_TASK DATA_:

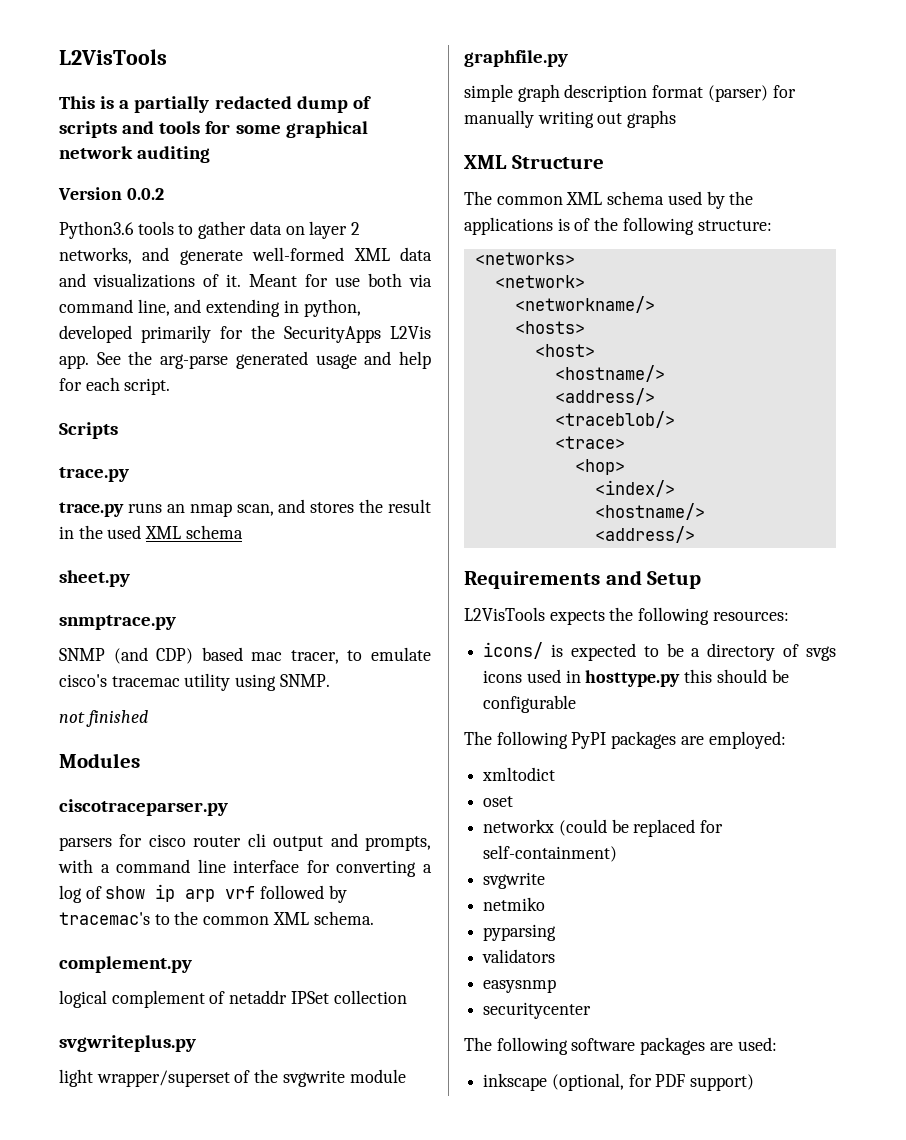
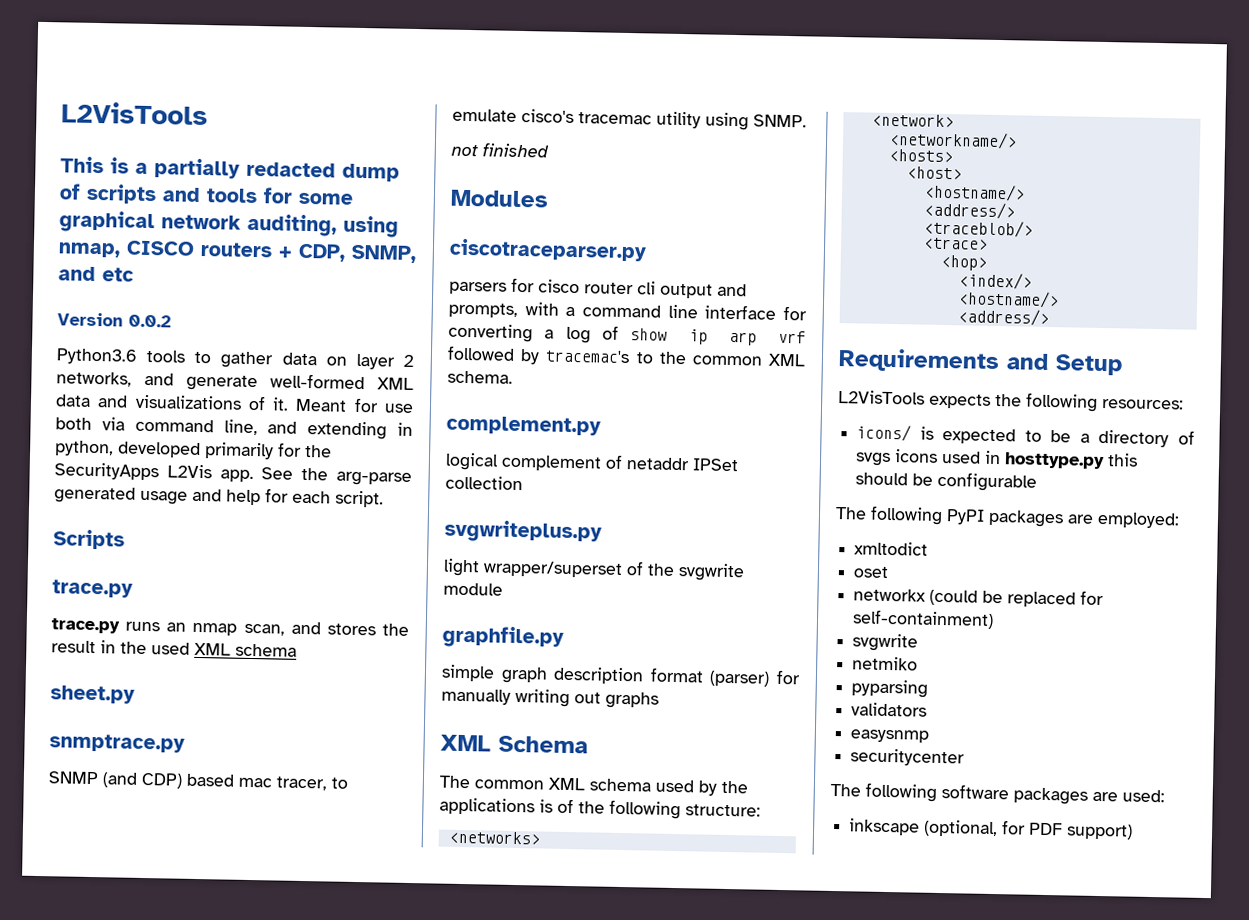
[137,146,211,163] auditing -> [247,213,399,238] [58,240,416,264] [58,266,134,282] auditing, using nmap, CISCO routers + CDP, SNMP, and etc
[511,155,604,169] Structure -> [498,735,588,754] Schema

--

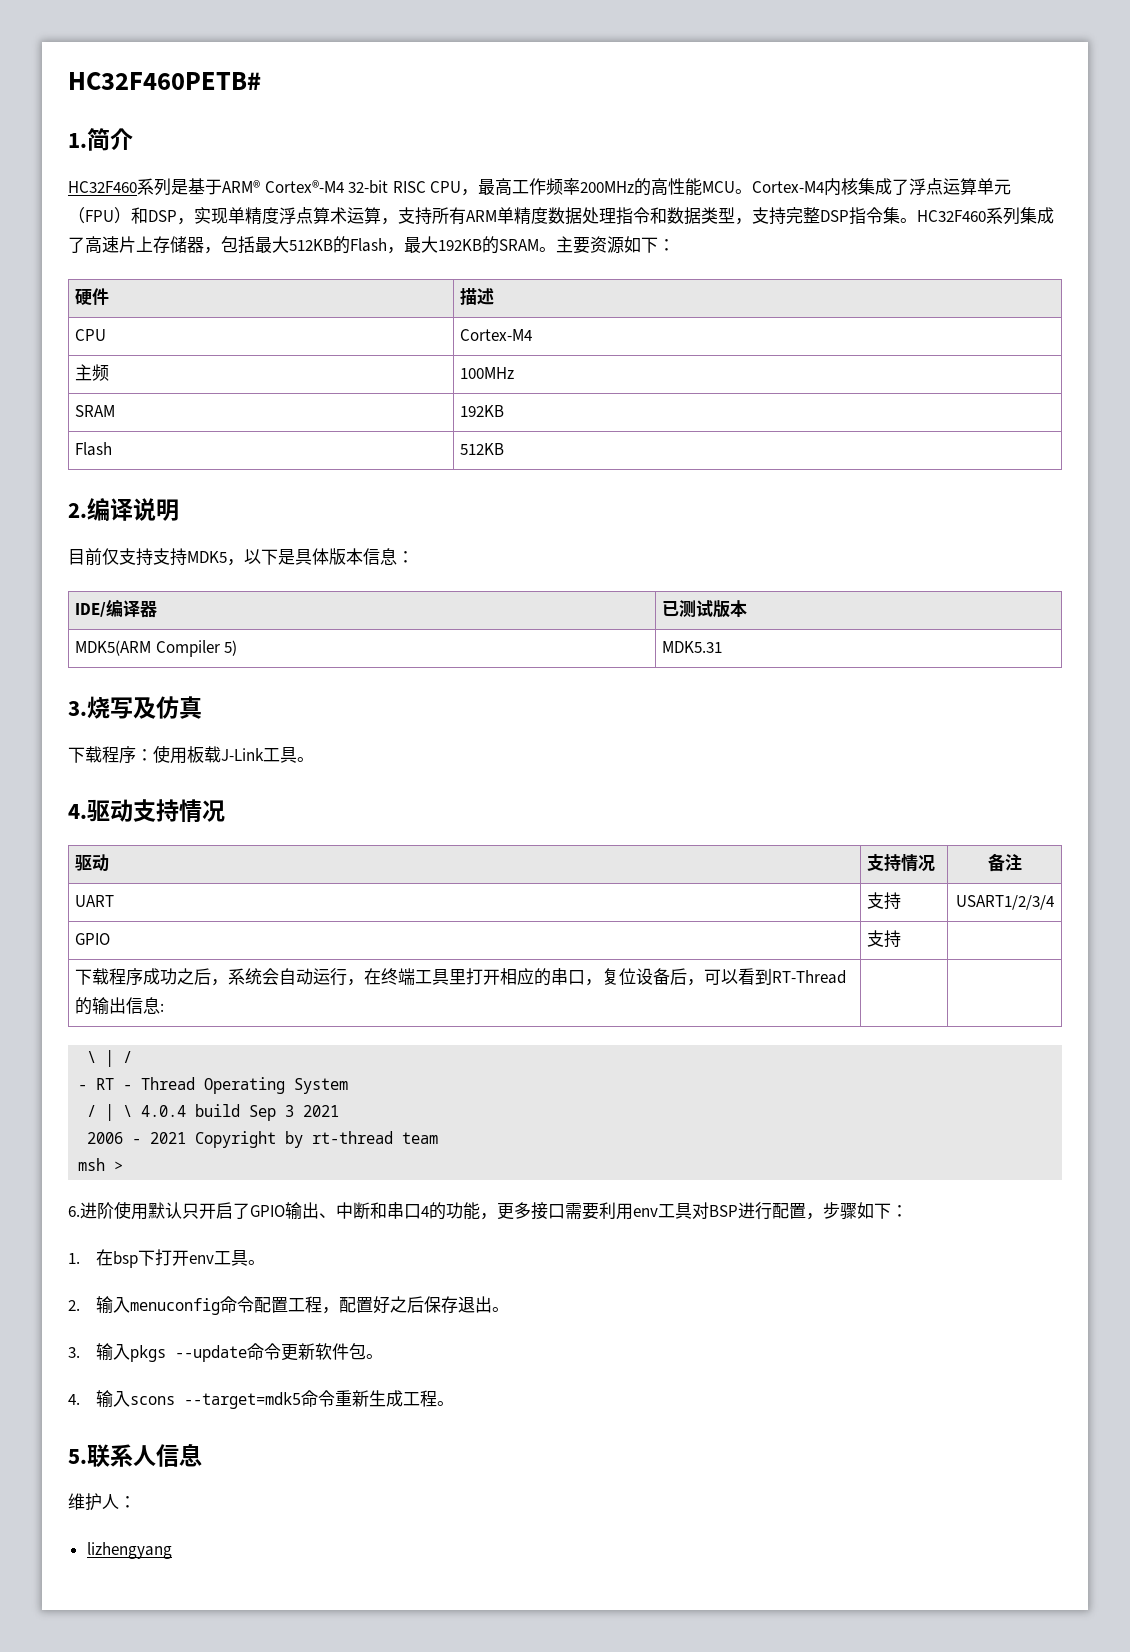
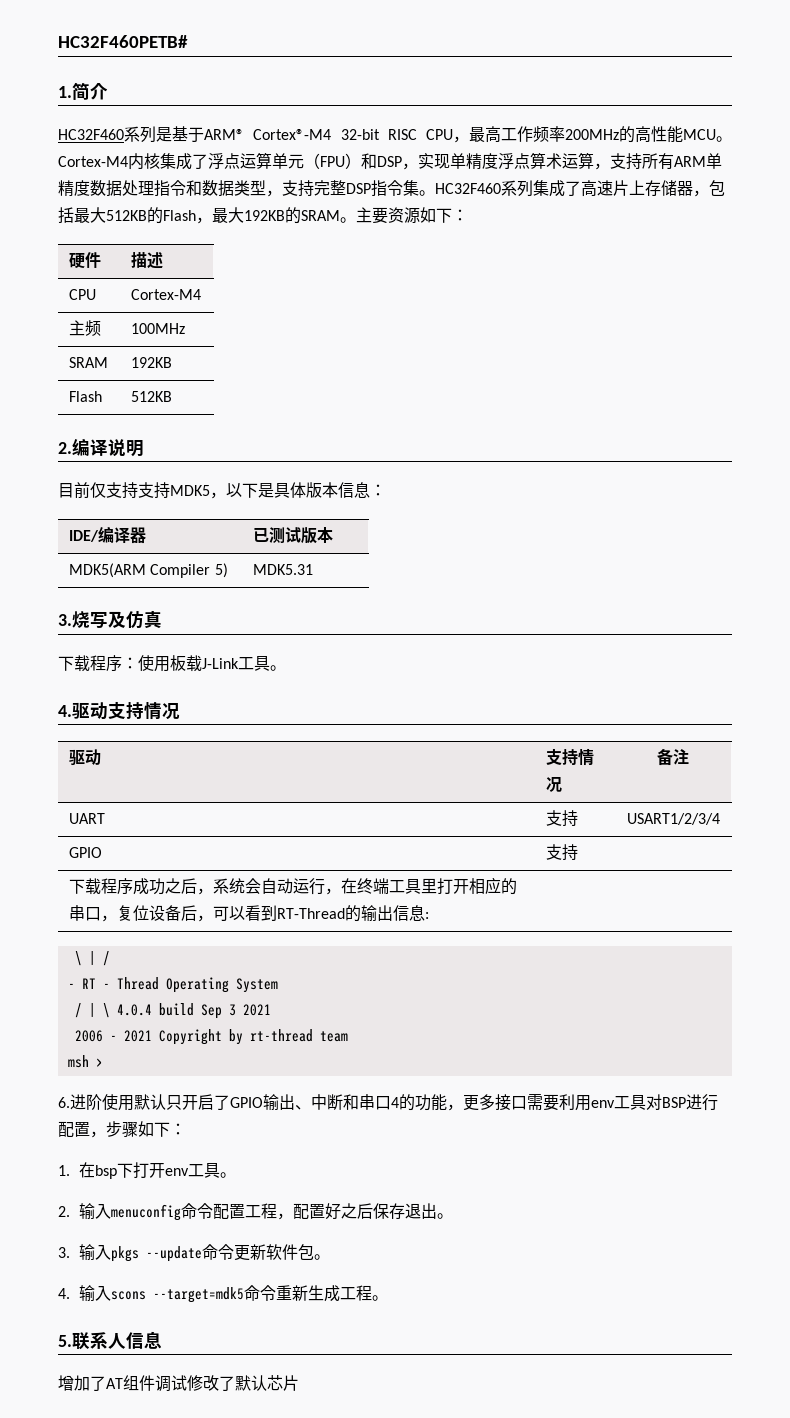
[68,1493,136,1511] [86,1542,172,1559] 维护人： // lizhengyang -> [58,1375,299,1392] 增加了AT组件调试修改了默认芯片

--

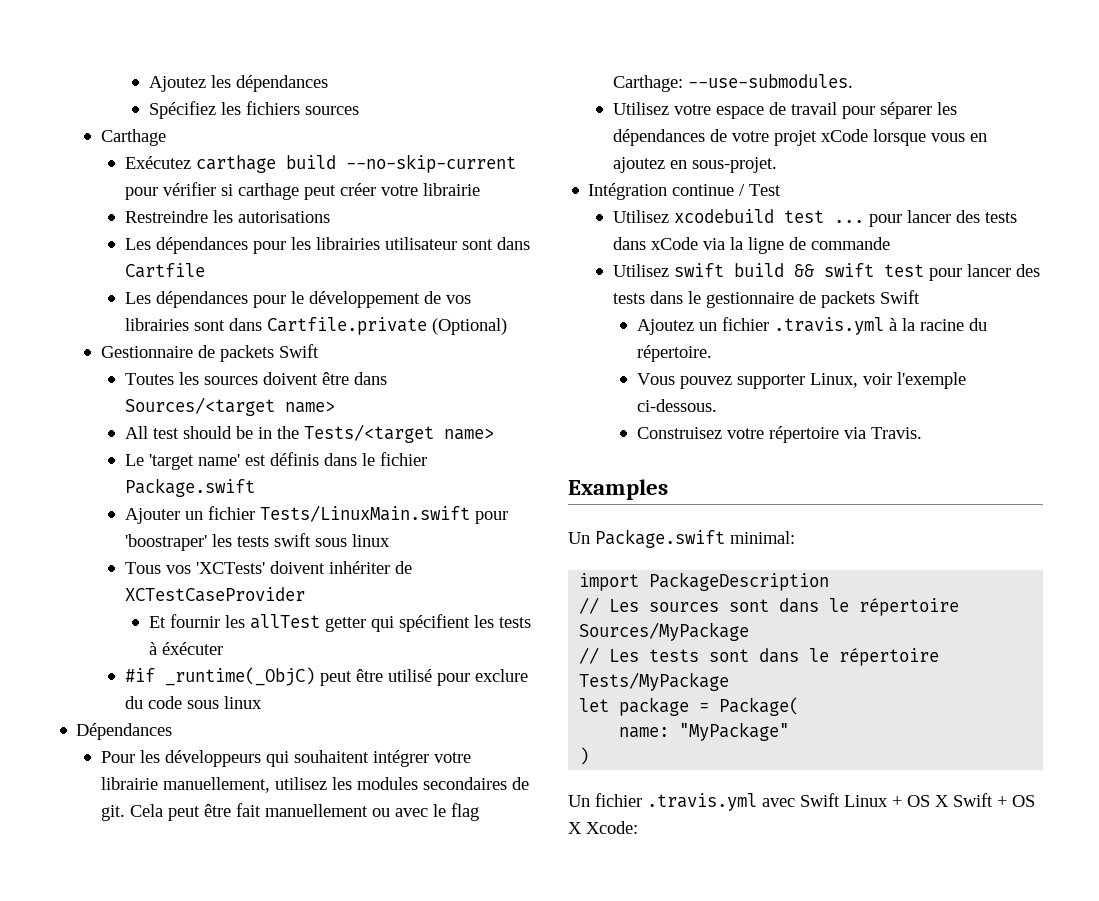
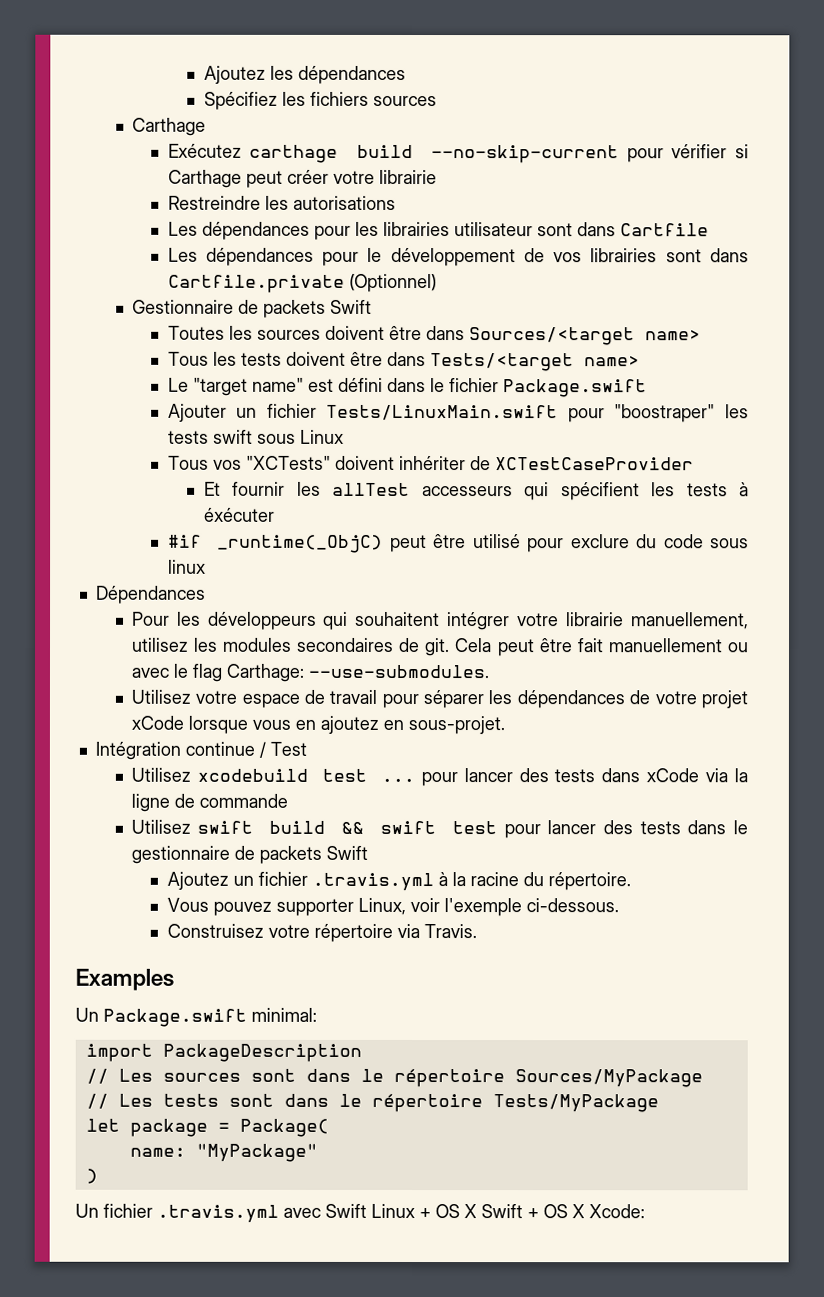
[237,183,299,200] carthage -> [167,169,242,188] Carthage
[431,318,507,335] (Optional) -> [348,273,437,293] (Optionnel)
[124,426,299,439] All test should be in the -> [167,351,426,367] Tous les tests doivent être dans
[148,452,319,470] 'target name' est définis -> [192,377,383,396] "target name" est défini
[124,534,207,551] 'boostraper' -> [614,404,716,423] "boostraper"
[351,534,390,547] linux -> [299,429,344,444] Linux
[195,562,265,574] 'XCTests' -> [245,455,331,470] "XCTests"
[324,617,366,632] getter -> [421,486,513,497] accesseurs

_YOUR TASK_: From the material above, copy exactly the lines between the line holding "[195,562,265,574] 'XCTests' ->" and the line holding "[324,617,366,632] getter ->", inclusive, and only those.

_EXPECTED ANSWER_:
[195,562,265,574] 'XCTests' -> [245,455,331,470] "XCTests"
[324,617,366,632] getter -> [421,486,513,497] accesseurs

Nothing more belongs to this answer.